I'm trying to find an efficient way of finding duplicated rows when a value represents a set of values:
df = pd.DataFrame(
{
"ID": ["one", "two", "two", "two", "one"],
"condition1": ["all", "red", "all", "red", "red"],
"condition2": ["yellow", "black", "black", "orange", "black"],
}
)
In this case, 'all' represent all colors in the present column, so the ID 'two' is duplicated because we have: [two,red,black] and [two,all,black] where "all" can be black. But the key "one" is not duplicated, because in the second condition is not the same color.
The best way I figured out is exploding the columns and calling duplicated(), the problem is that this solution makes an extremely large dataframe in normal use cases.
df.loc[df.condition1=='all','condition1'] = set(df.condition1)-{'all'}
df.loc[df.condition2=='all','condition2'] = set(df.condition2)-{'all'}
df = df.explode('condition1')
df = df.explode('condition2')
df.duplicated()
Is there any more standard/ efficient way to solve this? I was also thinking in a groupby that accepts the keyword 'all' as all possibilities, or maybe iterating by IDs and individually checking where values are 'all'.
Edit: maybe this solution, splitting and iterated per ID, could do the trick well enough, but maybe there are still better ways.
CodePudding user response:
Here is my take on your interesting question.
With the toy dataframe you provided, modified to take into account more use cases:
import pandas as pd
df = pd.DataFrame(
{
"ID": ["one", "two", "two", "one", "one", "two", "one"],
"condition1": ["all", "red", "all", "blue", "red", "brown", "all"],
"condition2": ["yellow", "black", "black", "yellow", "all", "orange", "all"],
}
)
print(df)
# Output
ID condition1 condition2
0 one all yellow
1 two red black
2 two all black
3 one blue yellow
4 one red all
5 two brown orange
6 one all all
Here is another way to do it, which, on my machine, is slower (0.014 second in average on 500 executions, versus 0.002 second for your approach) but consumes much less memory, since it relies on a generator expression, and provides more understandable results:
def find_duplicates(df, col, other_col):
all_condition1 = [
condition for condition in df[col].unique().tolist() if condition != "all"
]
all_condition2 = [
condition for condition in df[other_col].unique().tolist() if condition != "all"
]
duplicates = pd.concat(
(
df.assign(temp1=df[col].mask(df[col] == "all", condition1))
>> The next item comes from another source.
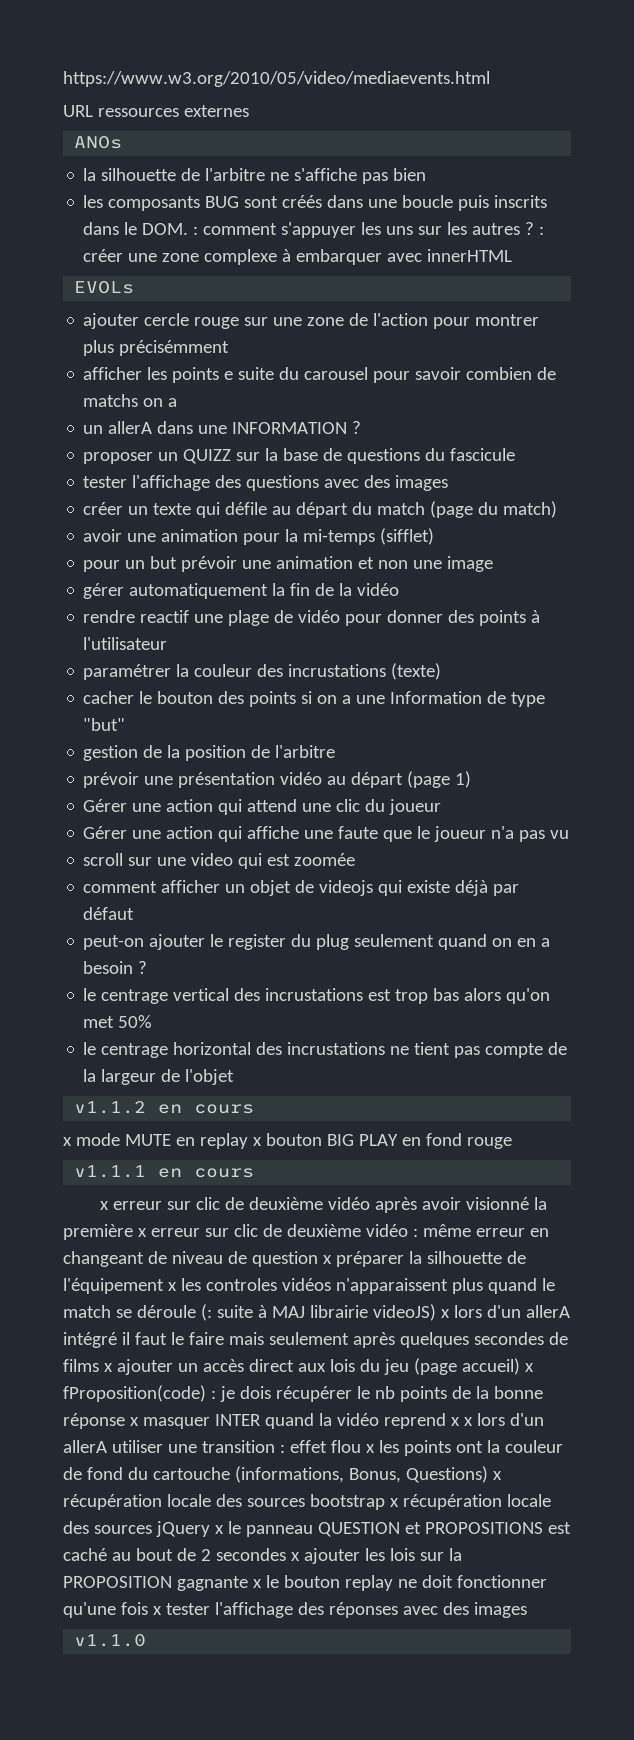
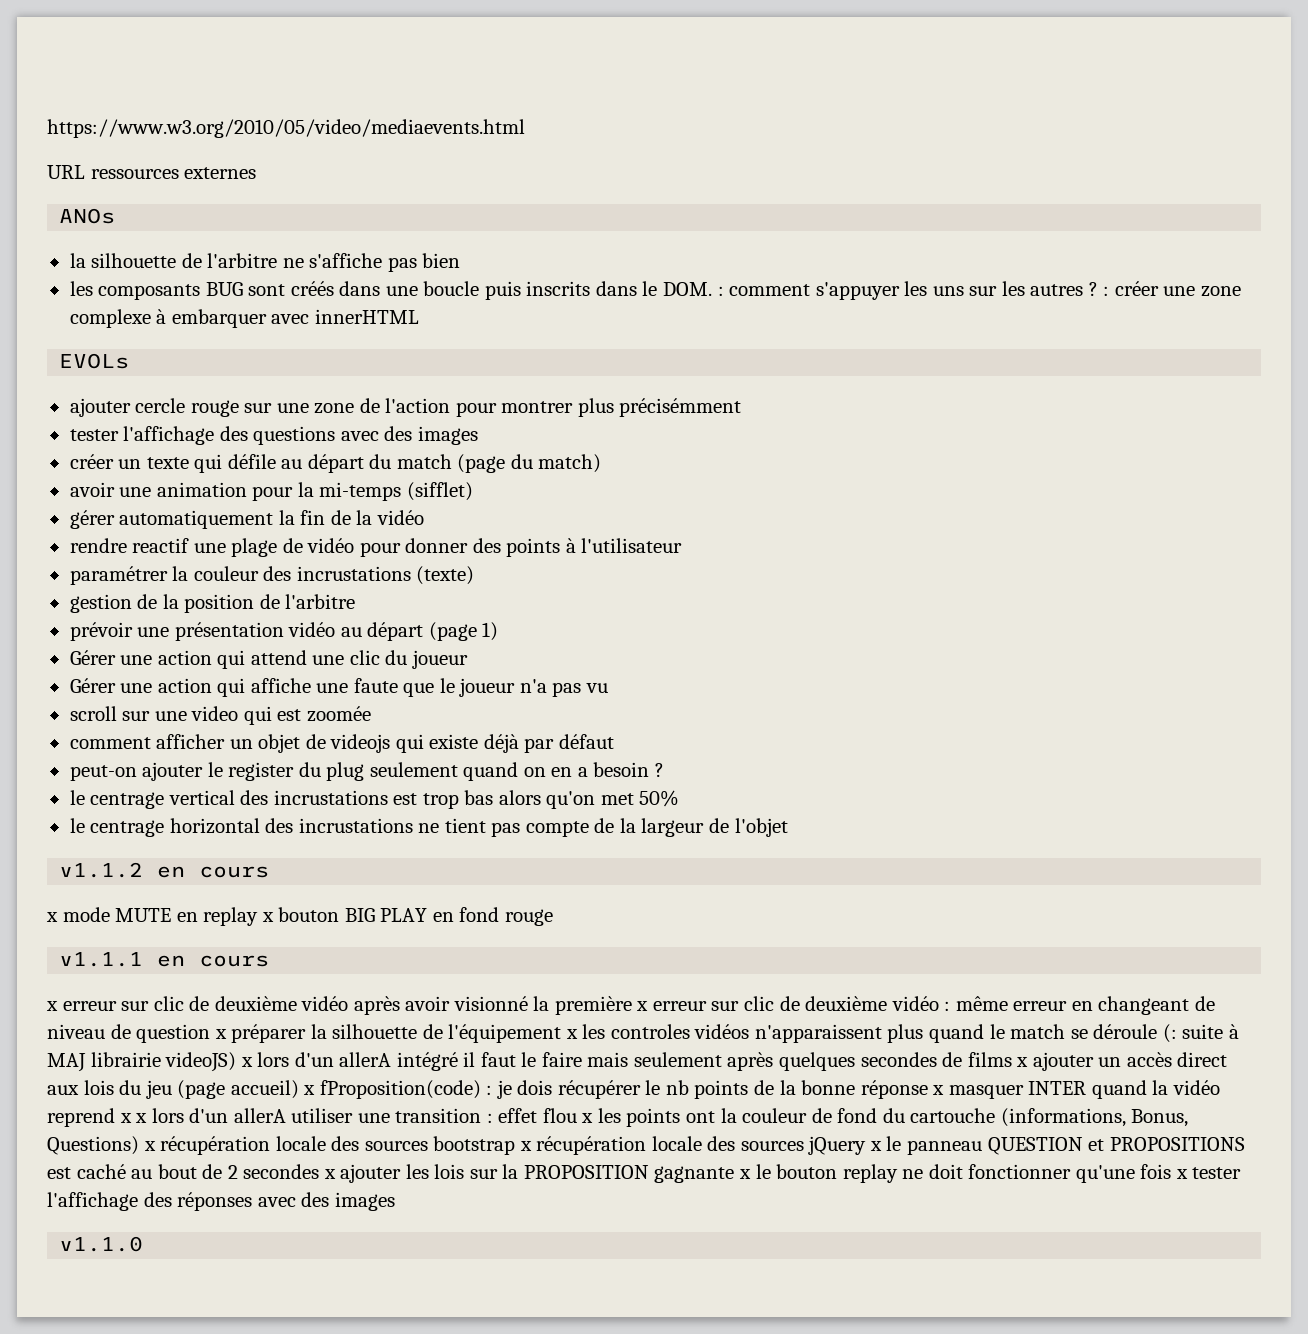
[83,367,557,383] [83,394,178,407] [83,421,362,434] [83,448,516,464] // afficher les points e suite du carousel pour savoir combien de matchs on a // un allerA dans une INFORMATION ? // proposer un QUIZZ sur la base de questions du fascicule -> (742, 407) none
[83,556,494,572] // pour un but prévoir une animation et non une image -> (473, 491) none
[83,691,546,707] [83,718,126,731] // cacher le bouton des points si on a une Information de type "but" -> (475, 575) none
.assign(temp2=df[other_col].mask(df[other_col] == "all", condition2))
.pipe(
lambda df_: df_[
df_.duplicated(subset=["ID", "temp1", "temp2"], keep=False)
].drop(columns=["temp1", "temp2"])
)
for condition1 in all_condition1
for condition2 in all_condition2
)
)
return duplicates[~duplicates.index.duplicated(keep="first")].sort_index()
duplicates = find_duplicates(df, "condition1", "condition2")
print(duplicates)
# Output
ID condition1 condition2
0 one all yellow
1 two red black
2 two all black
3 one blue yellow
4 one red all
6 one all all